▸ **Prompt**
Below this line are records; transcribe exactly the lines between the one holding "Testing Methods for" and the one holding "align-items: flex-end ->", inclusive, and omit the pictures.

Data below:

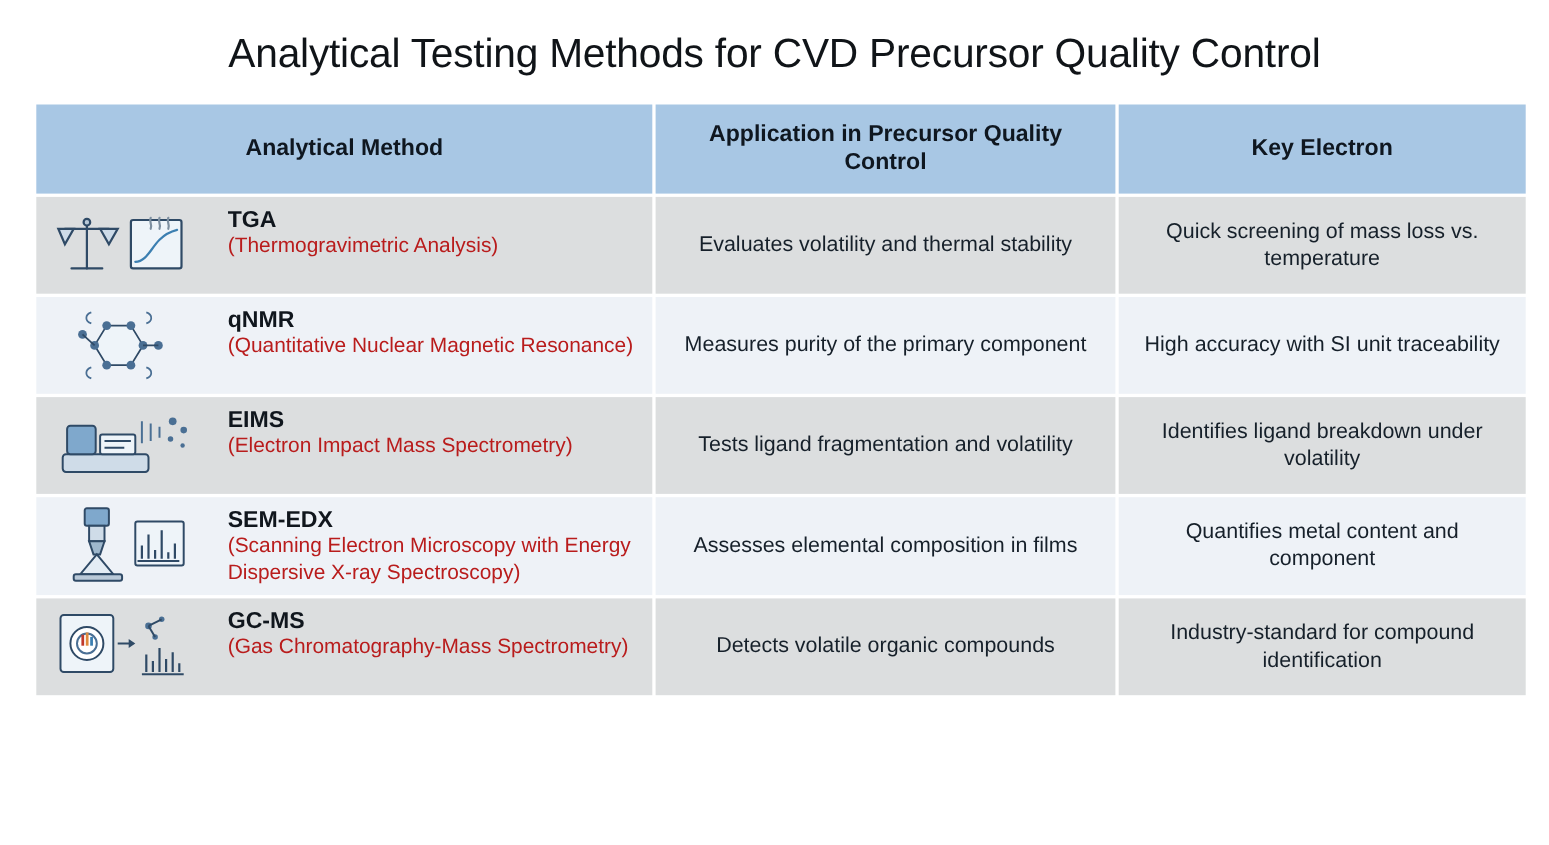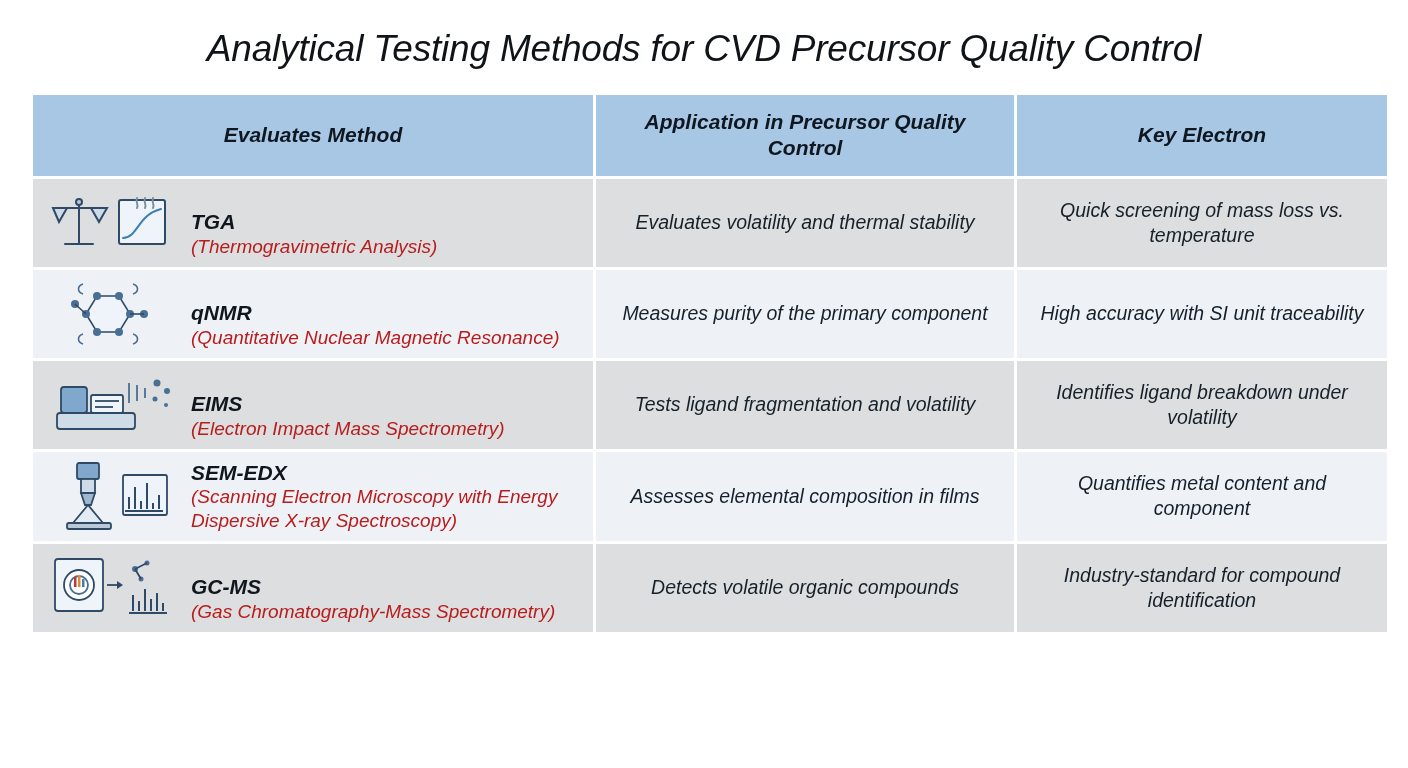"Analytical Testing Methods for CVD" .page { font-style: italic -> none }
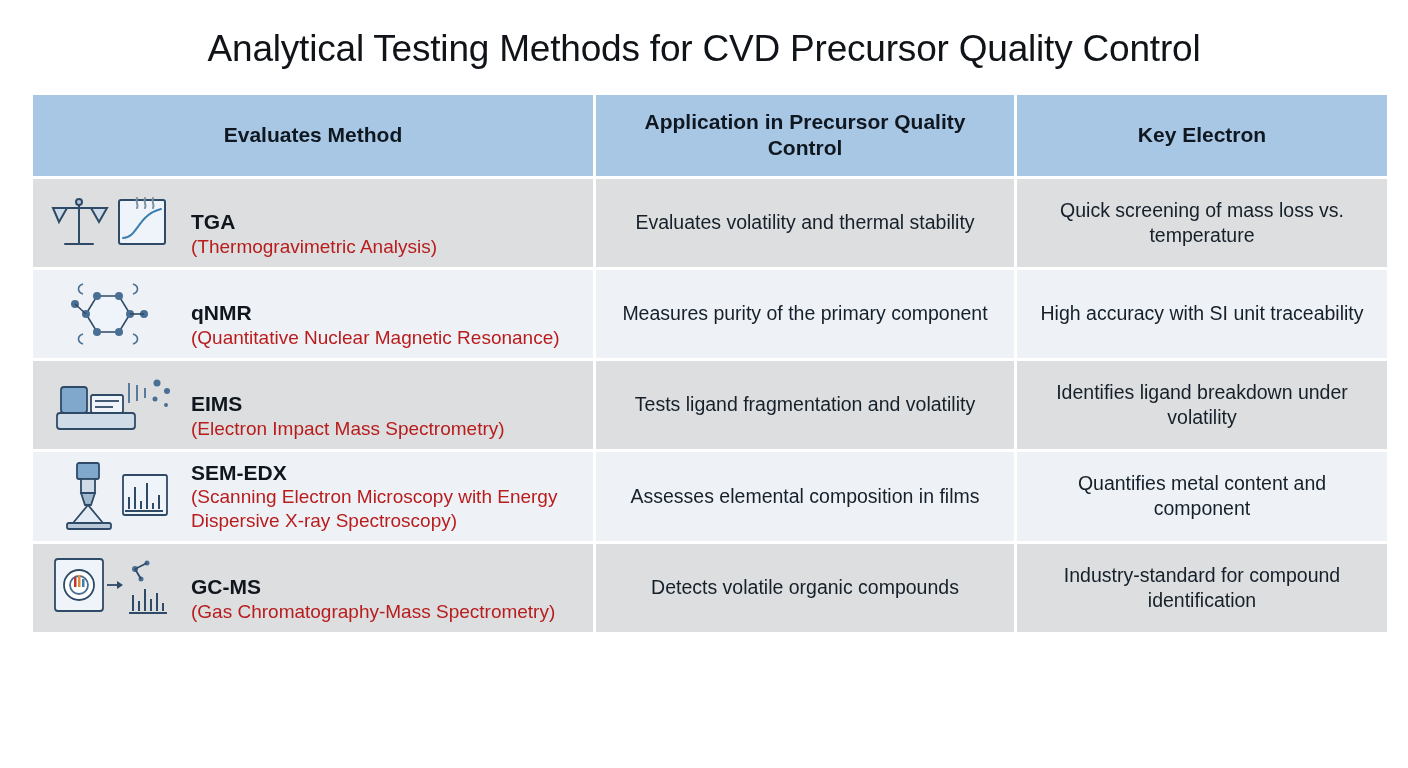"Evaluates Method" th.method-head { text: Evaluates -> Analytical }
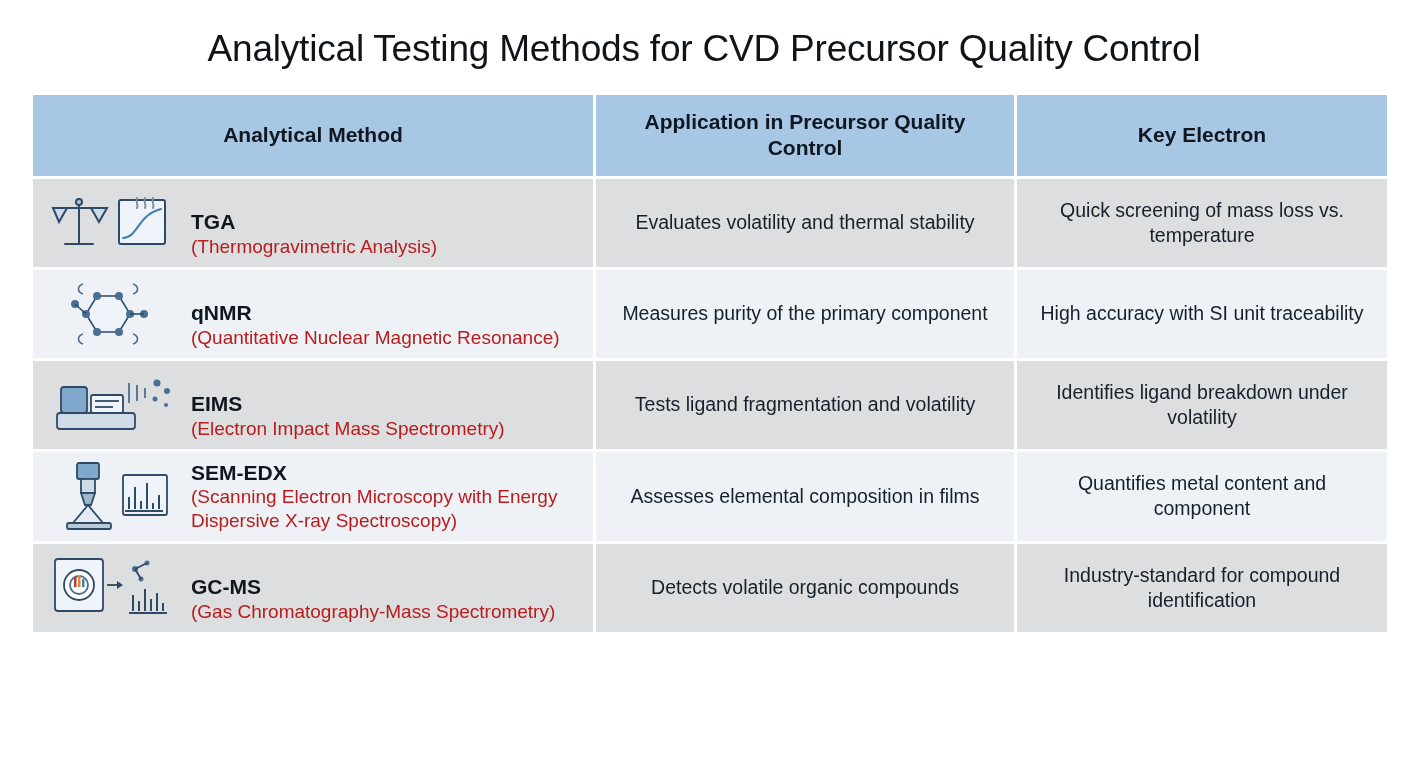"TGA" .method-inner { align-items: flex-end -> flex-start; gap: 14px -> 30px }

End of Data.
Data below:

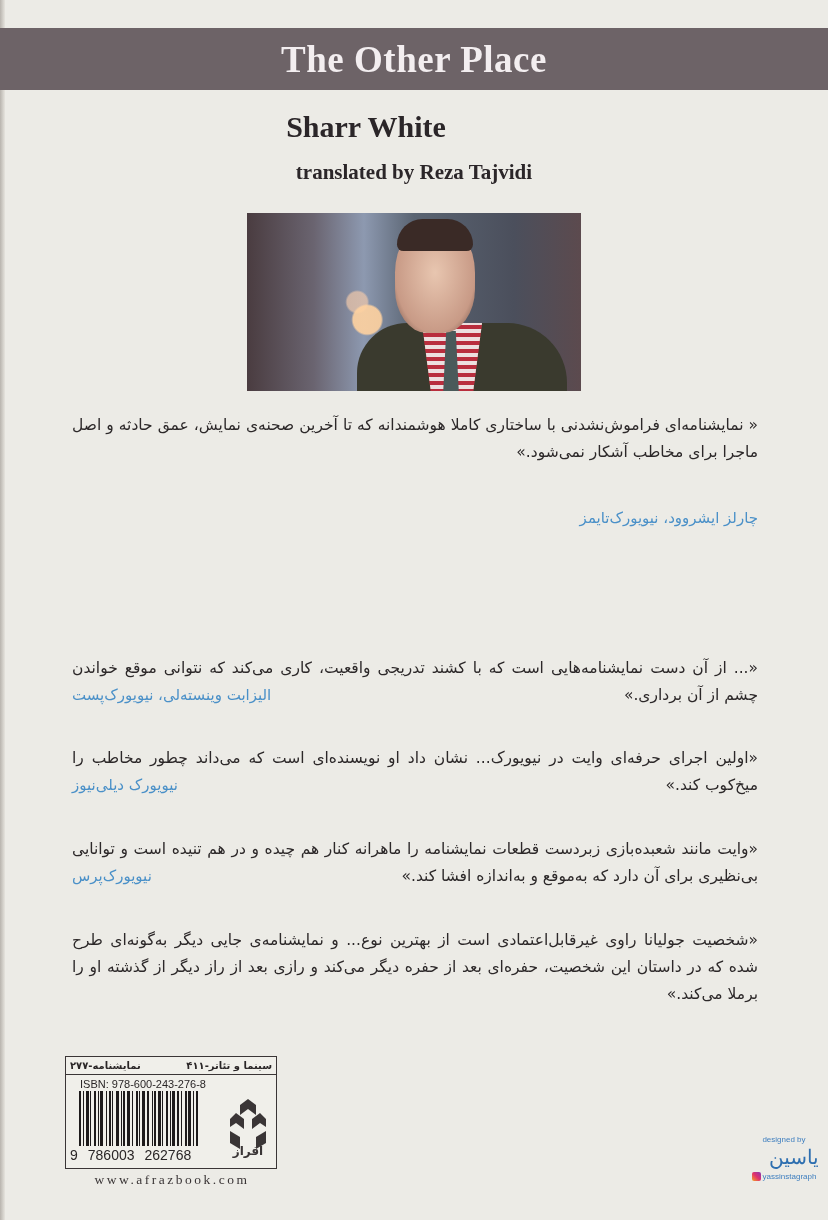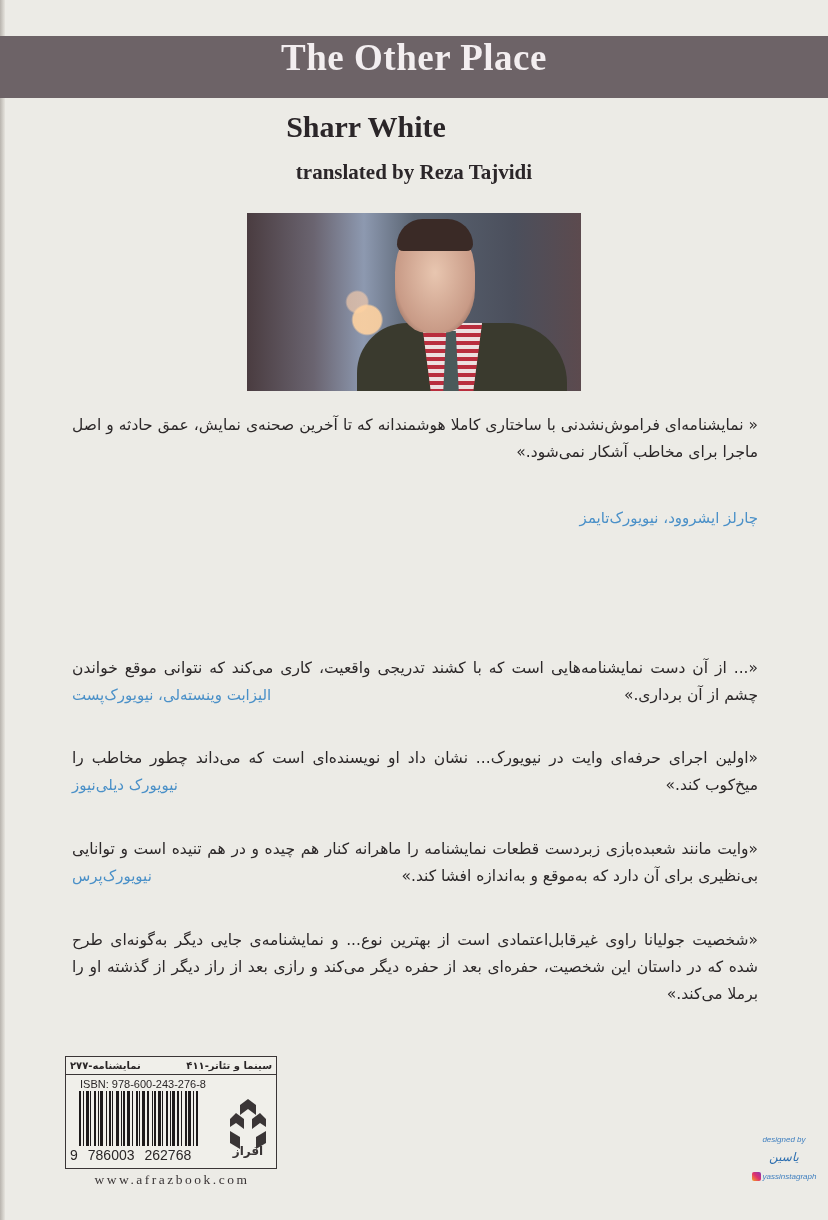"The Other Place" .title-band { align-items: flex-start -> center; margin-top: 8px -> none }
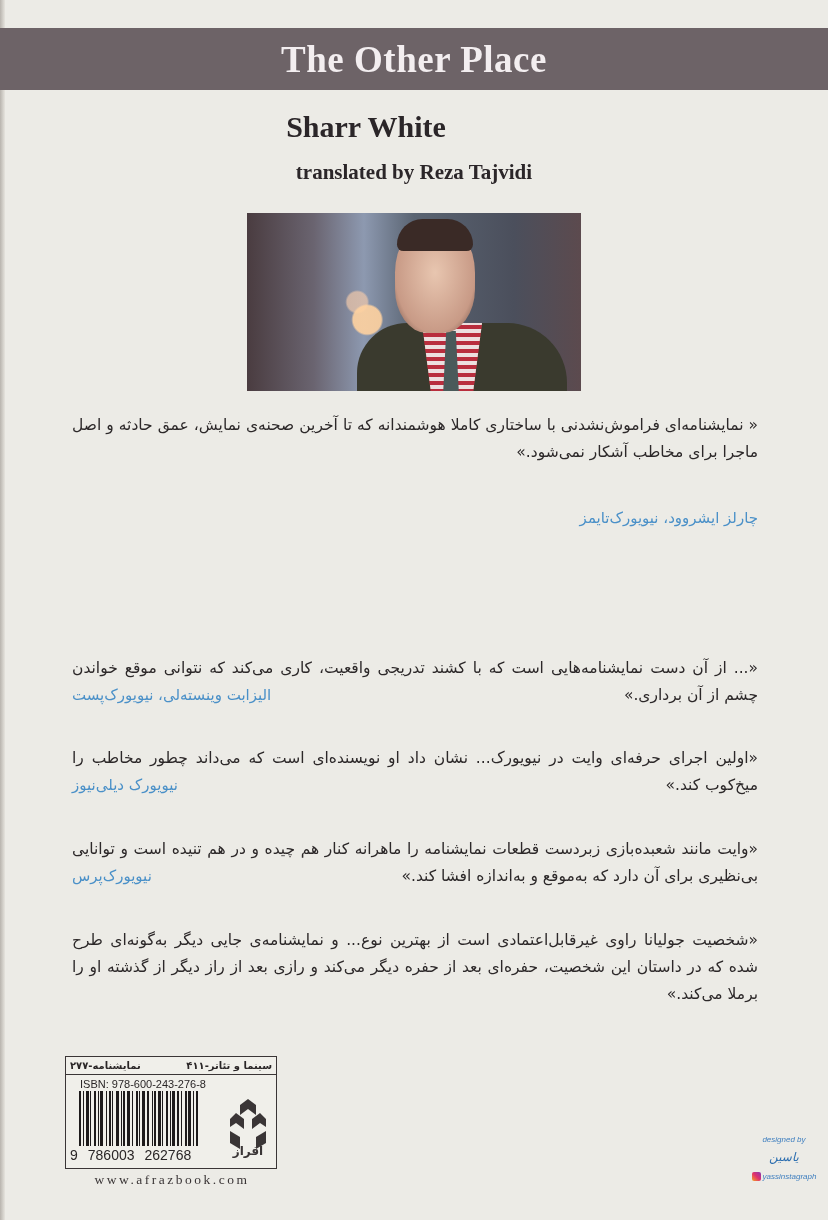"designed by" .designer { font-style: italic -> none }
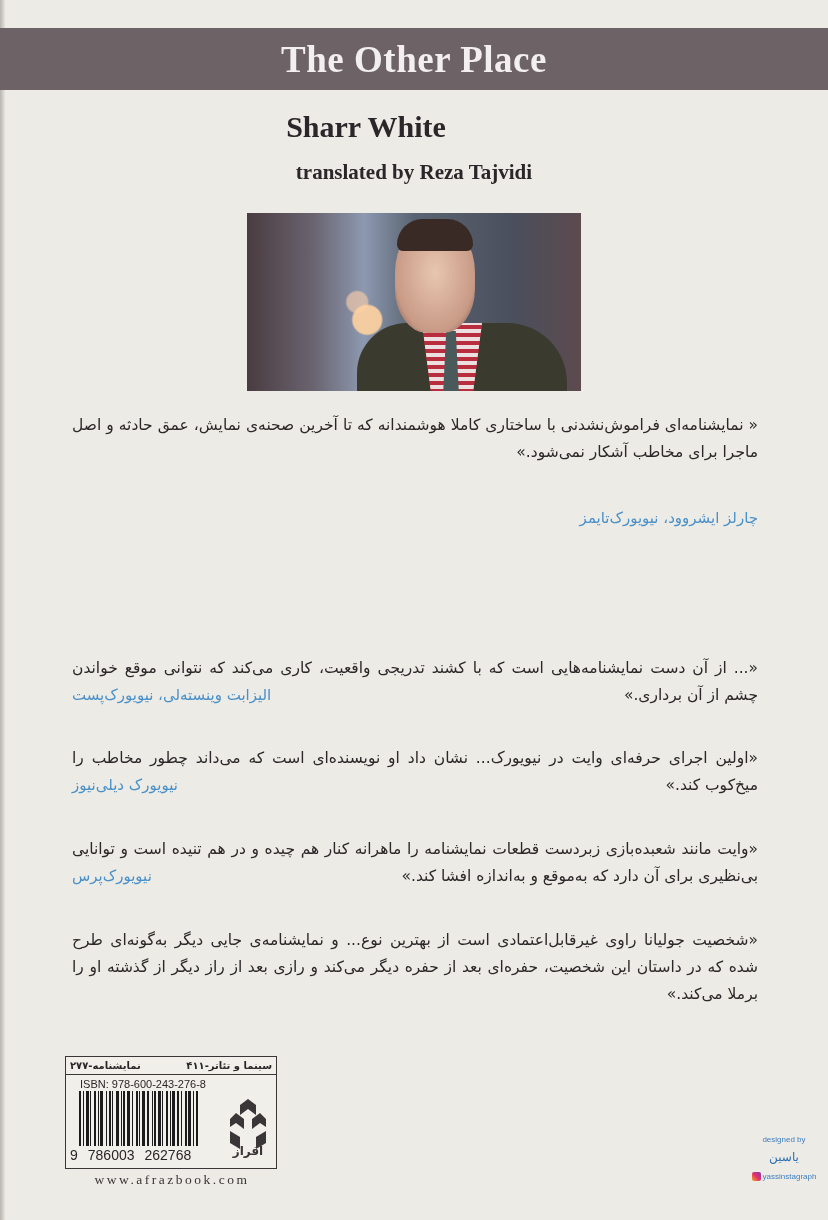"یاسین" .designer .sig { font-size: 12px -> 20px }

End of Data.

▸ **Solved problem**
"Analytical Testing Methods for CVD" .page { font-style: italic -> none }
"Evaluates Method" th.method-head { text: Evaluates -> Analytical }
"TGA" .method-inner { align-items: flex-end -> flex-start; gap: 14px -> 30px }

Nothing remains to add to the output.